A ordem viria da adoção de um sistema orgânico que, garantindo a liberdade de cada cidadão
escolher sua profissão, permitisse uma harmônica preparação e adequada distribuição do
conjunto da comunidade social de acordo com as aptidões intelectuais de cada um. Por fim, a
eficiência dependeria do estabelecimento de objetivos, métodos e processos que atendessem
às necessidades da nação.
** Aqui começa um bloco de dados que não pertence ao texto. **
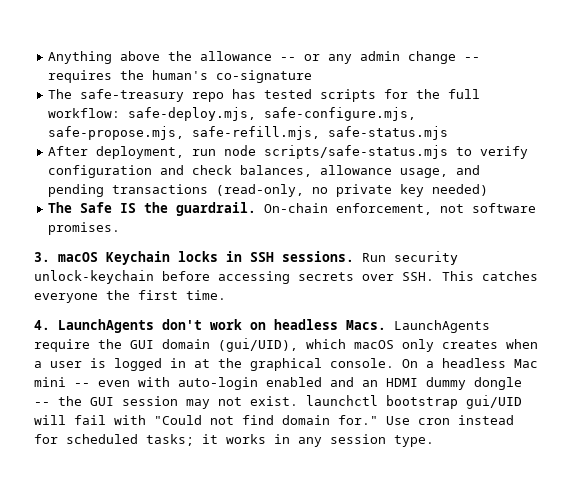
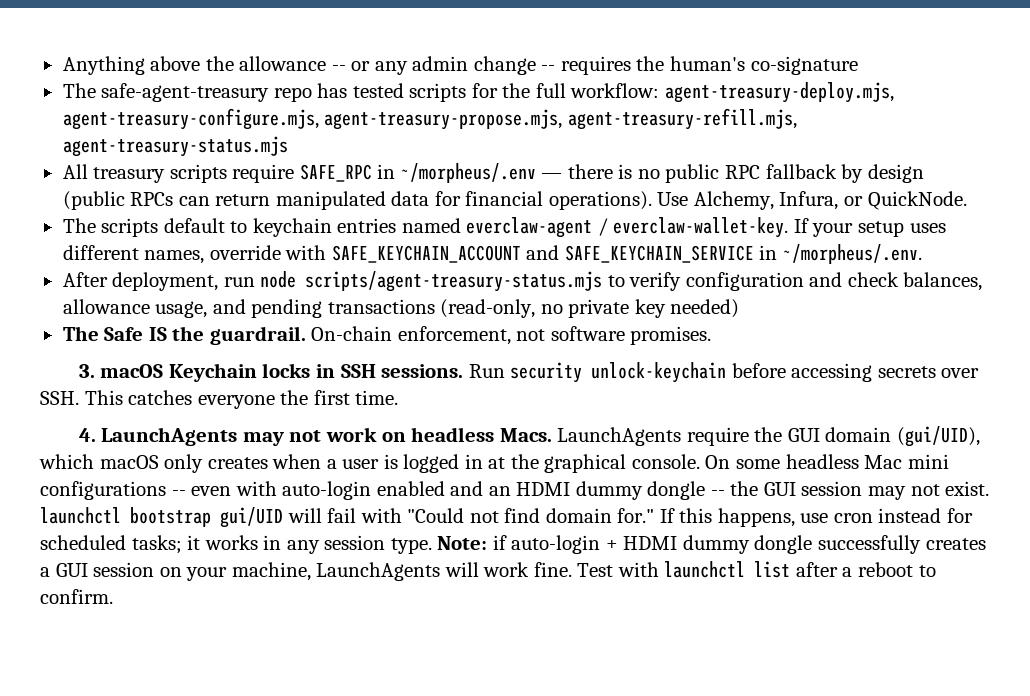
- The safe-treasury repo has tested scripts for the full workflow: safe-deploy.mjs, safe-configure.mjs, safe-propose.mjs, safe-refill.mjs, safe-status.mjs
+ The safe-agent-treasury repo has tested scripts for the full workflow: agent-treasury-deploy.mjs, agent-treasury-configure.mjs, agent-treasury-propose.mjs, agent-treasury-refill.mjs, agent-treasury-status.mjs
+ All treasury scripts require SAFE_RPC in ~/morpheus/.env — there is no public RPC fallback by design (public RPCs can return manipulated data for financial operations). Use Alchemy, Infura, or QuickNode.
+ The scripts default to keychain entries named everclaw-agent / everclaw-wallet-key. If your setup uses different names, override with SAFE_KEYCHAIN_ACCOUNT and SAFE_KEYCHAIN_SERVICE in ~/morpheus/.env.
- After deployment, run node scripts/safe-status.mjs to verify configuration and check balances, allowance usage, and pending transactions (read-only, no private key needed)
+ After deployment, run node scripts/agent-treasury-status.mjs to verify configuration and check balances, allowance usage, and pending transactions (read-only, no private key needed)
- 4. LaunchAgents don't work on headless Macs.
+ 4. LaunchAgents may not work on headless Macs.
- On a headless Mac mini -- even with auto-login enabled and an HDMI dummy dongle -- the GUI session may not exist. launchctl bootstrap gui/UID will fail with "Could not find domain for."
+ On some headless Mac mini configurations -- even with auto-login enabled and an HDMI dummy dongle -- the GUI session may not exist. launchctl bootstrap gui/UID will fail with "Could not find domain for."
- Use cron instead for scheduled tasks; it works in any session type.
+ If this happens, use cron instead for scheduled tasks; it works in any session type.
+ Note: if auto-login + HDMI dummy dongle successfully creates a GUI session on your machine, LaunchAgents will work fine. Test with launchctl list after a reboot to confirm.

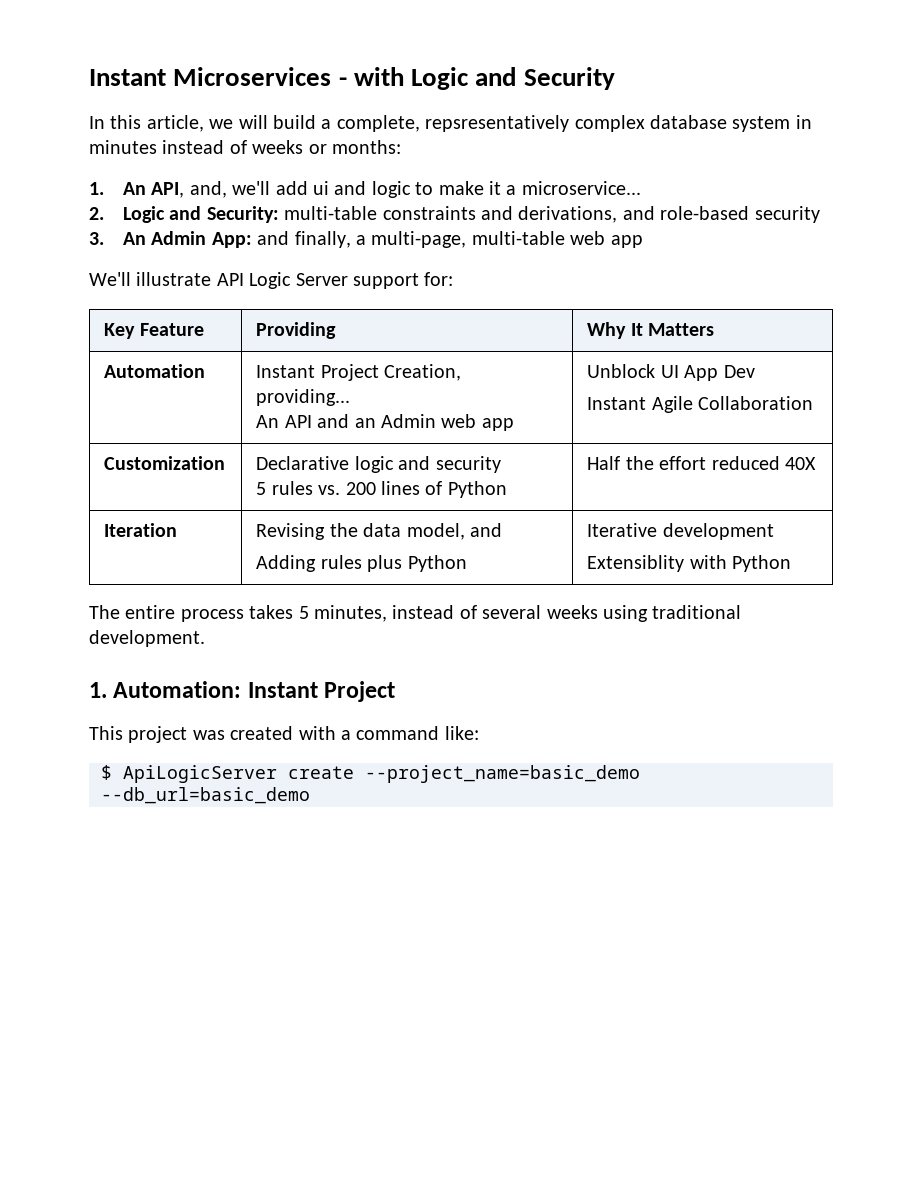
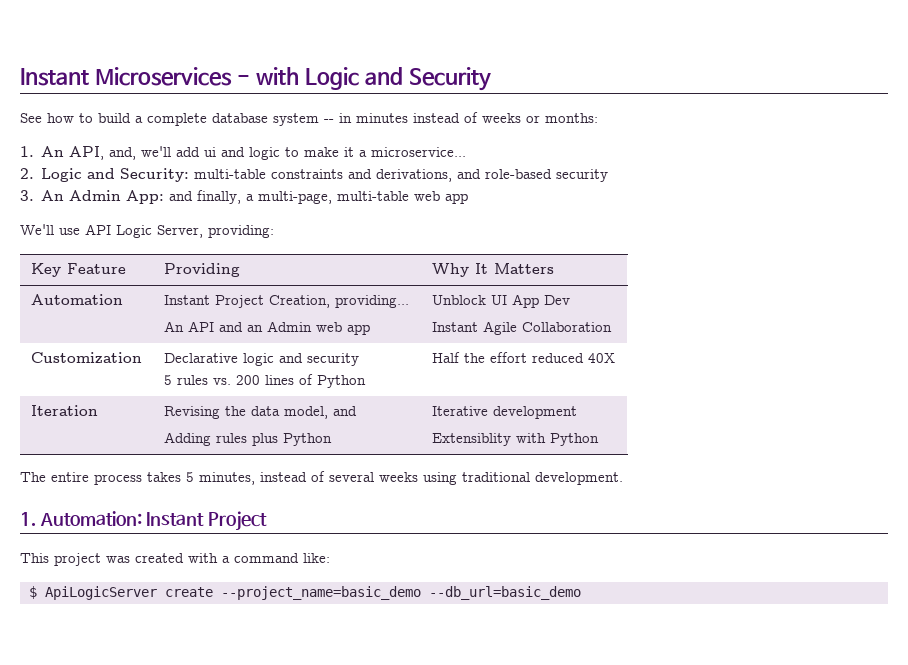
- In this article, we will build a complete, repsresentatively complex database system in minutes instead of weeks or months:
+ See how to build a complete database system -- in minutes instead of weeks or months:
- We'll illustrate API Logic Server support for:
+ We'll use API Logic Server, providing:

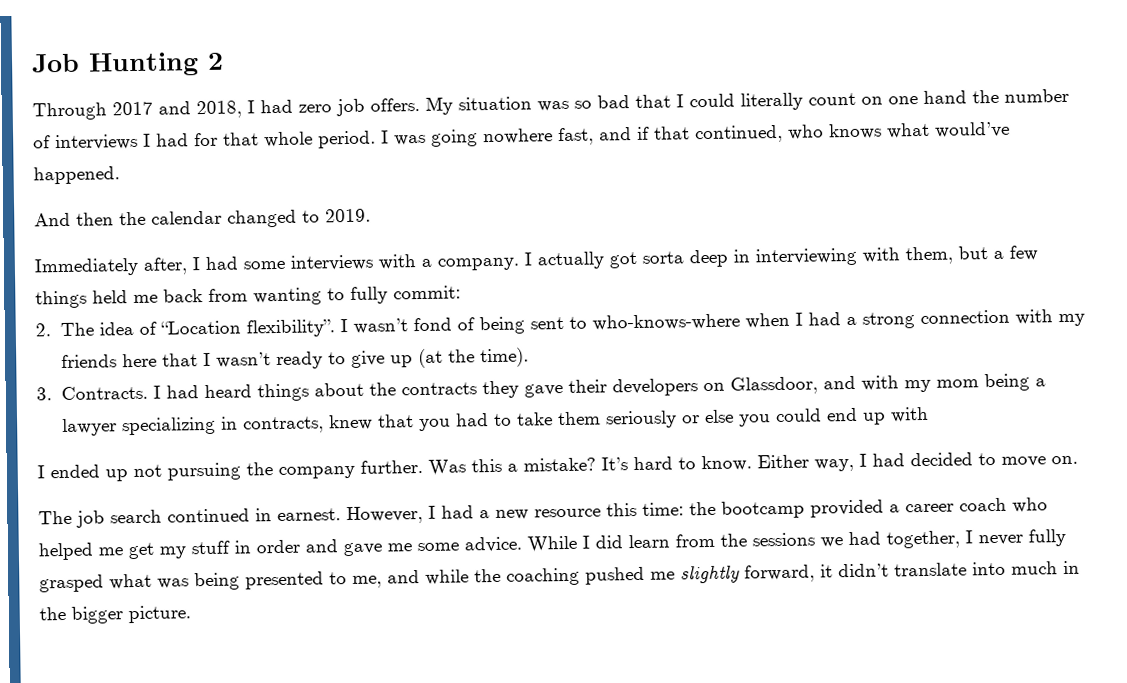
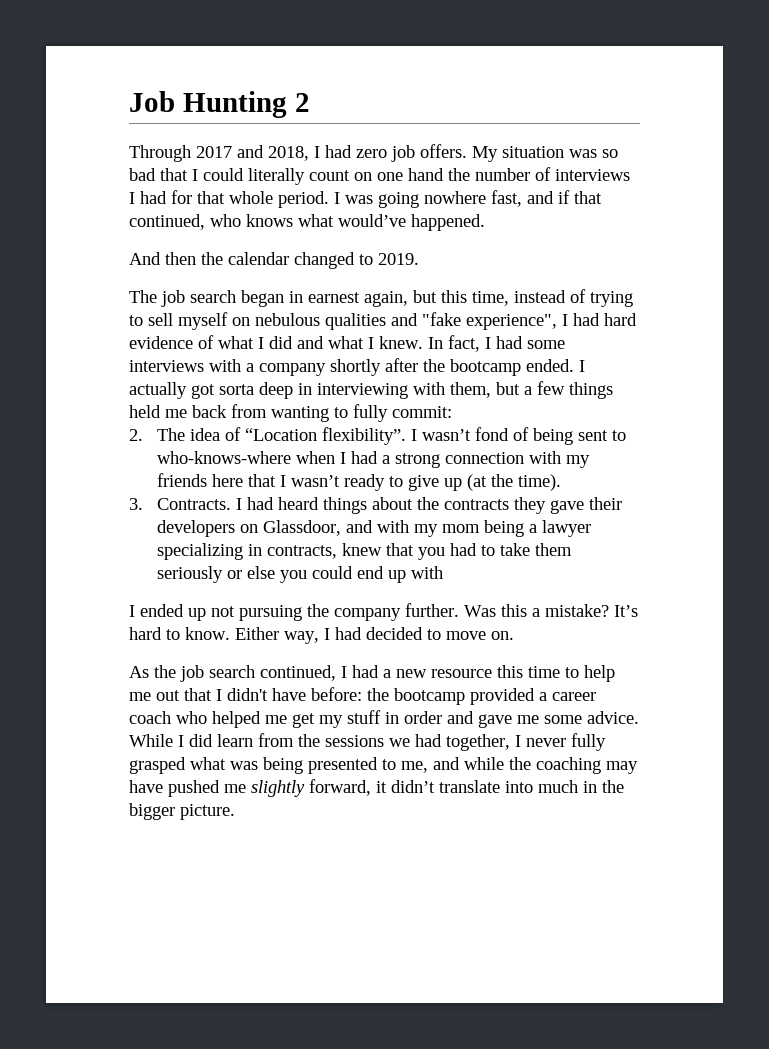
- Immediately after, I had some interviews with a company.
+ The job search began in earnest again, but this time, instead of trying to sell myself on nebulous qualities and "fake experience", I had hard evidence of what I did and what I knew. In fact, I had some interviews with a company shortly after the bootcamp ended.
- The job search continued in earnest. However, I had a new resource this time: the bootcamp provided a career coach who helped me get my stuff in order and gave me some advice.
+ As the job search continued, I had a new resource this time to help me out that I didn't have before: the bootcamp provided a career coach who helped me get my stuff in order and gave me some advice.
- While I did learn from the sessions we had together, I never fully grasped what was being presented to me, and while the coaching pushed me slightly forward, it didn’t translate into much in the bigger picture.
+ While I did learn from the sessions we had together, I never fully grasped what was being presented to me, and while the coaching may have pushed me slightly forward, it didn’t translate into much in the bigger picture.

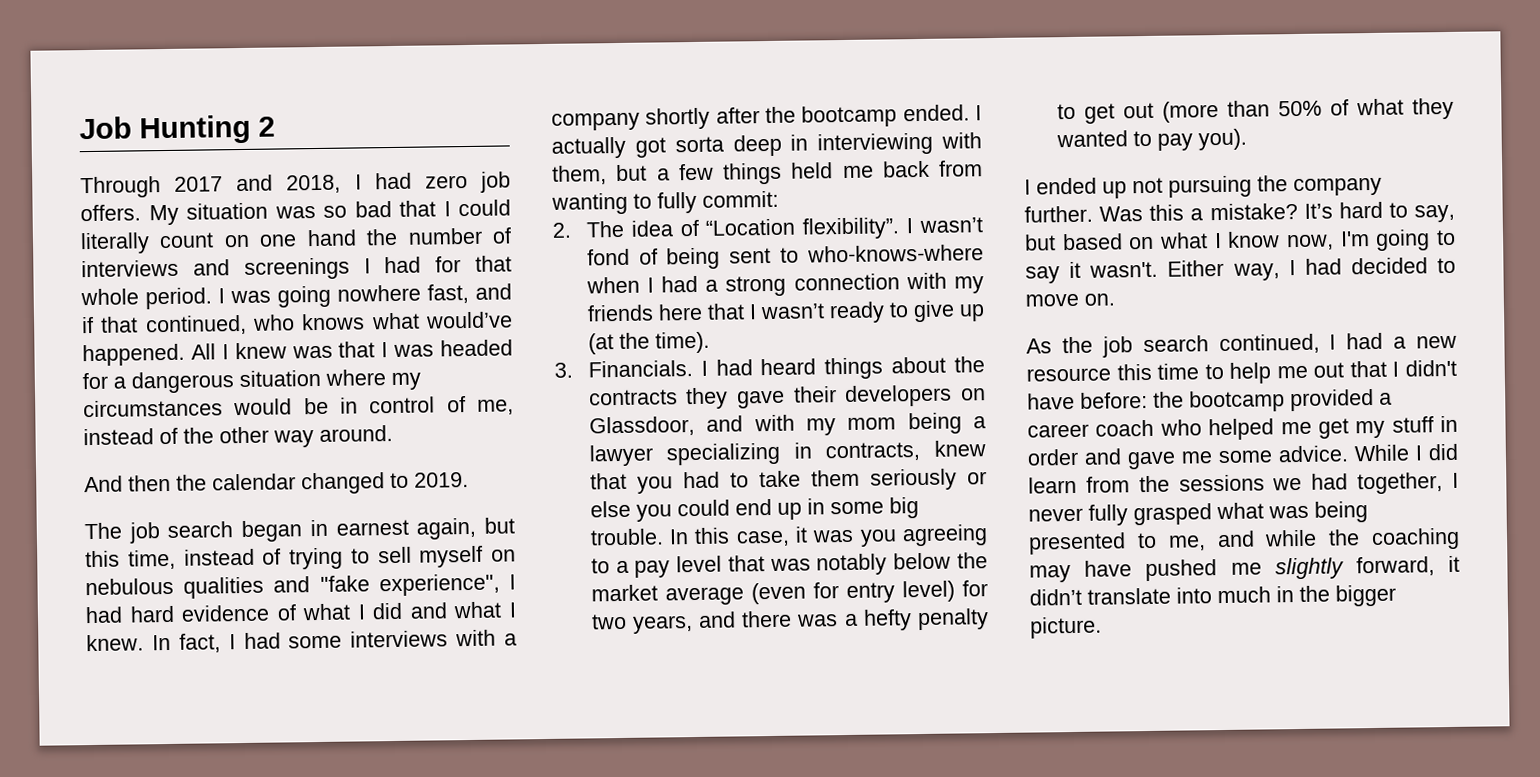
- My situation was so bad that I could literally count on one hand the number of interviews I had for that whole period.
+ My situation was so bad that I could literally count on one hand the number of interviews and screenings I had for that whole period.
+ All I knew was that I was headed for a dangerous situation where my circumstances would be in control of me, instead of the other way around.
- 3. Contracts.
+ 3. Financials.
- I had heard things about the contracts they gave their developers on Glassdoor, and with my mom being a lawyer specializing in contracts, knew that you had to take them seriously or else you could end up with
+ I had heard things about the contracts they gave their developers on Glassdoor, and with my mom being a lawyer specializing in contracts, knew that you had to take them seriously or else you could end up in some big trouble. In this case, it was you agreeing to a pay level that was notably below the market average (even for entry level) for two years, and there was a hefty penalty to get out (more than 50% of what they wanted to pay you).
- It’s hard to know.
+ It’s hard to say, but based on what I know now, I'm going to say it wasn't.

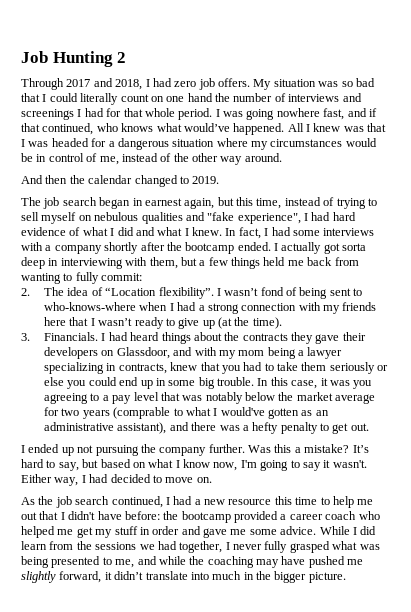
- In this case, it was you agreeing to a pay level that was notably below the market average (even for entry level) for two years, and there was a hefty penalty to get out (more than 50% of what they wanted to pay you).
+ In this case, it was you agreeing to a pay level that was notably below the market average for two years (comprable to what I would've gotten as an administrative assistant), and there was a hefty penalty to get out.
Ou seja, a defesa da escola para todos não compreendia o mesmo
percurso escolar para todos os alunos. A continuidade dos estudos, para além do nível
primário elementar, deveria pautar-se nas “qualidades de inteligência, gosto e aplicação” dos
postulantes. Nesse sentido, os testes baseados nos conhecimentos da Psicologia orientariam a
distribuição de cada um tendo em vista suas capacidades supostamente inatas e os exames
escolares fariam a verificação das possibilidades de continuidade a cada etapa da
escolaridade. Em consonância com essa compreensão da função da escola, Germano Jardim,
do Serviço de Estatística de Educação e Saúde do Ministério da Educação e Saúde, ressaltava
a importância dos testes/exames/provas para a organização do ensino:
Na classificação inicial para os agrupamentos de classe e aplicação dos programas de ensino, etc., e nas avaliações periódicas do processo íntimo do trabalho educacional e de seus efeitos práticos, considerando a extensão e a composição desses programas, além de outras provas objetivas são adotados os testes mentais e os testes pedagógicos ou de escolaridade, aqueles para a verificação e medida das qualidades mentais estes para a verificação do aproveitamento dos alunos nas diversas disciplinas. Aplicam-se ainda testes psicológicos, como elemento de orientação profissional, na verificação das tendências dos alunos, individual e coletivamente observados na escola primária (A coleta da estatística educacional IV, v. VII, n.21, mar.-abr. 1946, p.452-463; p.460).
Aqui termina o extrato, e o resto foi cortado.